Parent phenotype: CD1-, CD2-, CD3-, CD4-, CD5-, CD7-, CD8-, CD9+, CD11b(+), CD13+, CD14-, CD15+ CD28-, CD10-, CD19-, CD20-, CD21-, CD22-, CD25, CD33+, CD34-, CD36-, CD38-, CD41+, CD42b-, CD44+, CD45+, CD56-, CD57-, CD61(+), CD65+, CD71+, CD80+, CD86-, CD117(+), CD122+, CD132+, CD235a/GlyA+, PPO-, vWF-, HLA-DR-, TdT-, EPO-R+, TCRα/β-, TCRγ/δ- (Drexler and Wehler).

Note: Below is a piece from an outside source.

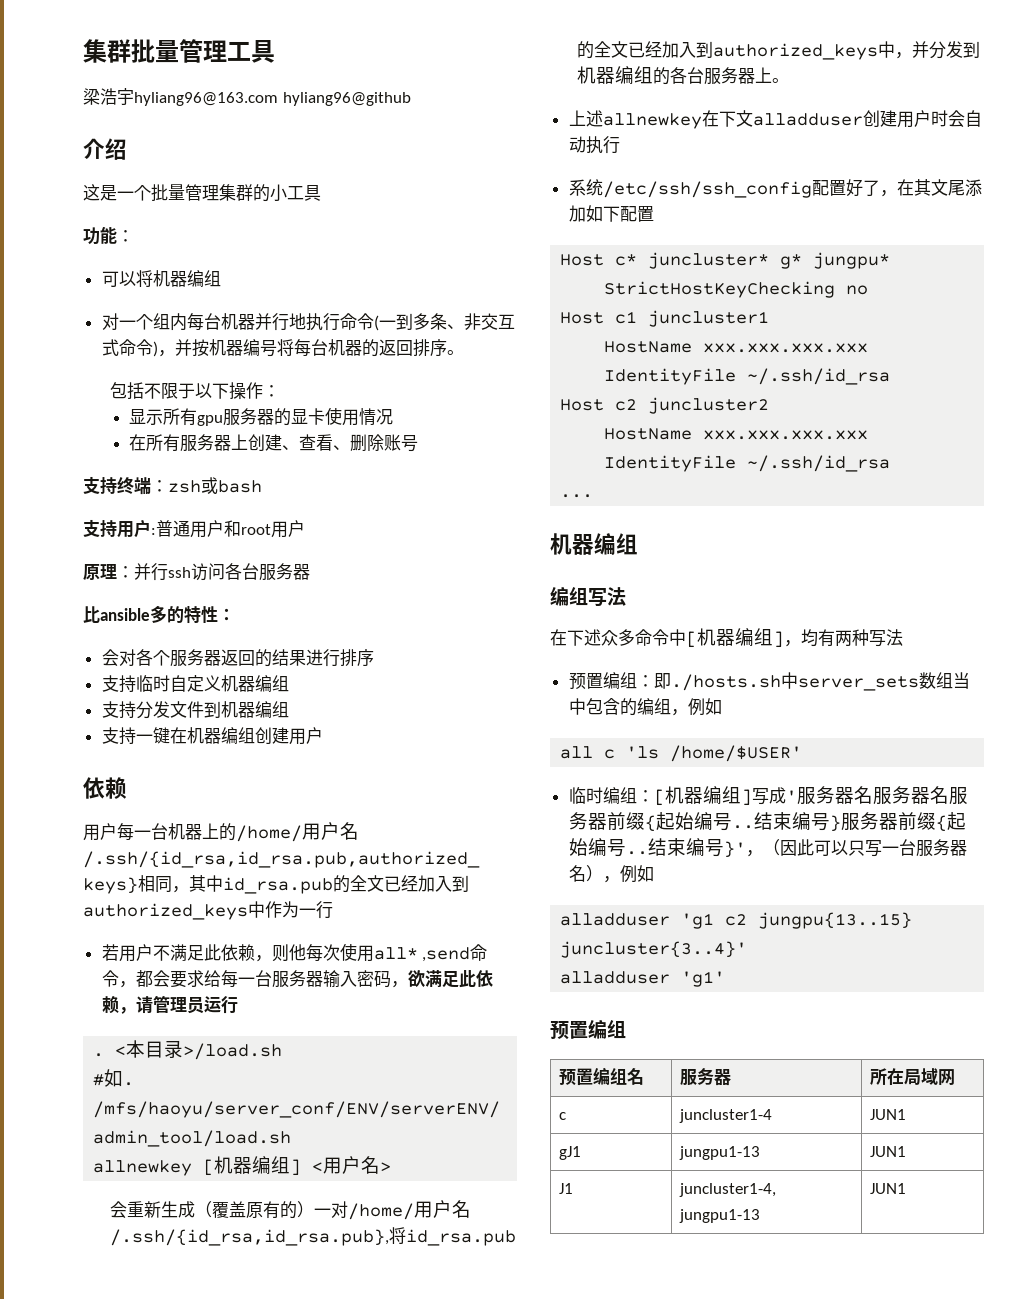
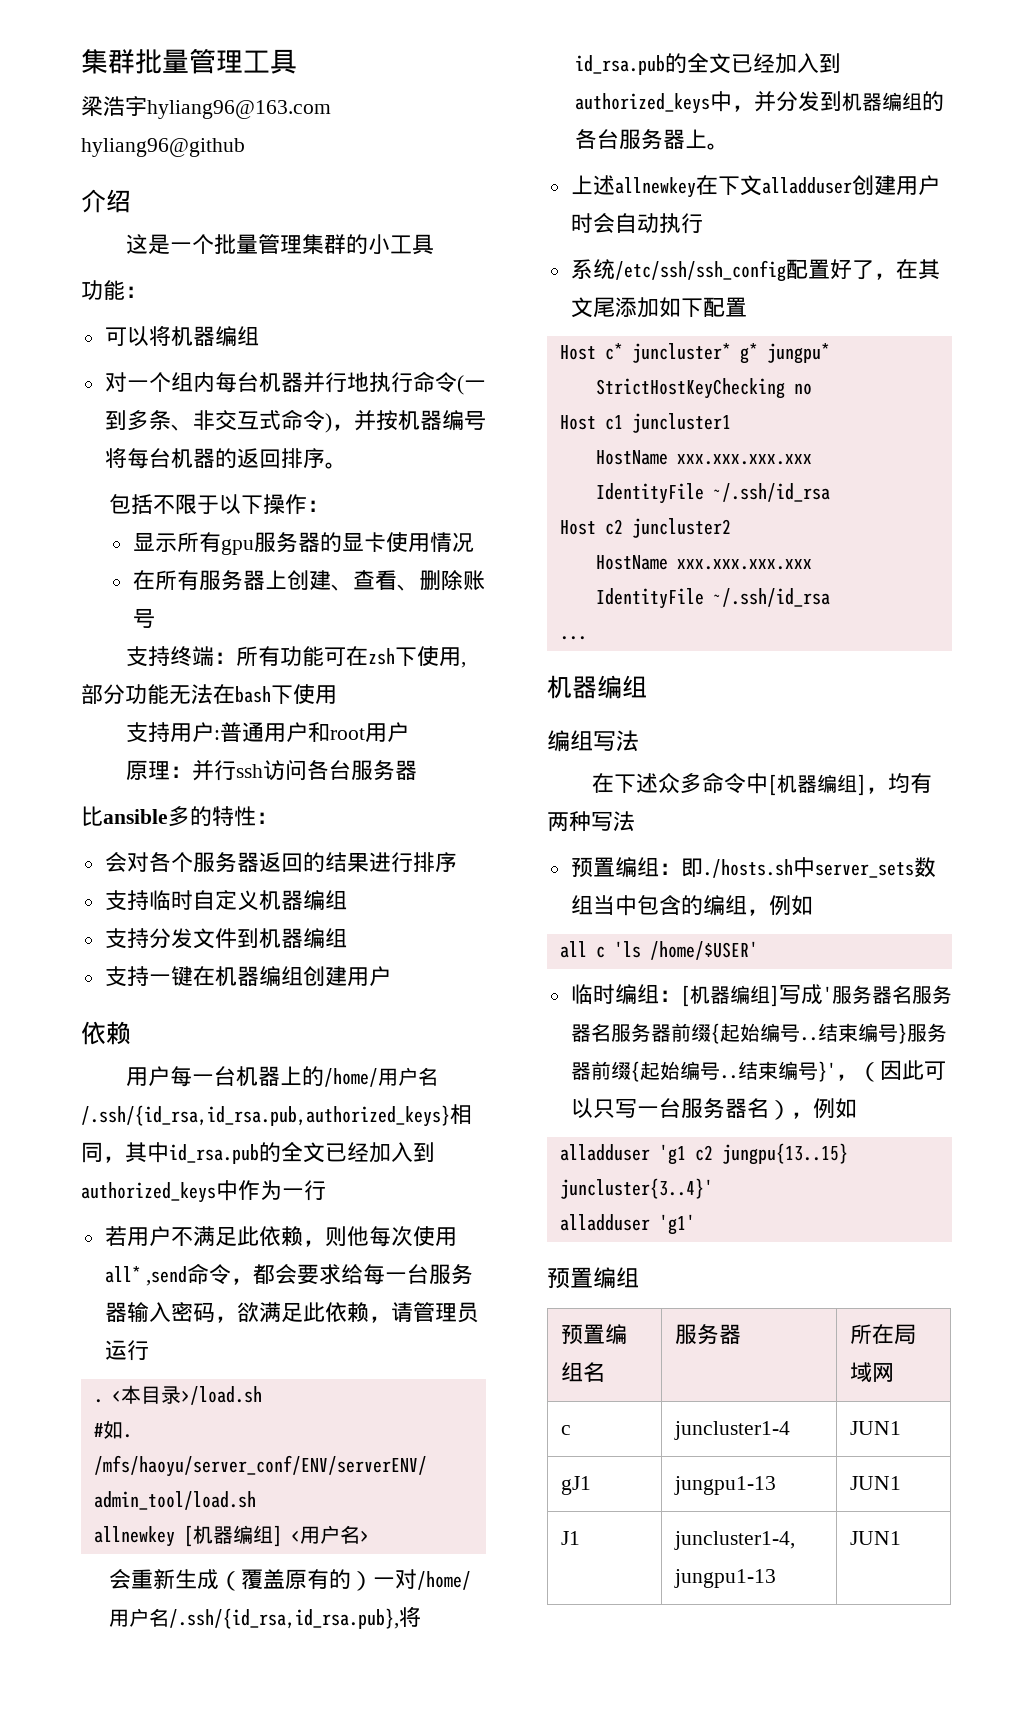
[168,477,218,494] zsh或 -> [235,646,466,668] [81,684,235,705] 所有功能可在zsh下使用,部分功能无法在
(262, 486) none -> [271,684,337,704] 下使用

Parent genotype: (COSMIC database, October 2014): Mutated genes: 197 point mutations, inserts and deletions reported. Most important are the BCR/ABL1 fusion and CDK2NA mutation (c.151_457del307).


IMATINIB inhibits the tyrosine kinase domains in multiple proteins including ABL1, BCR/ABL1, KIT and PDGF-R.

DASATINIB inhibits the tyrosine kinase domains in multiple proteins including including ABL1, BCR/ABL1, KIT, SRC, FYN, EPHB2, TYK2, FGR, BTK, TEC and DDR1.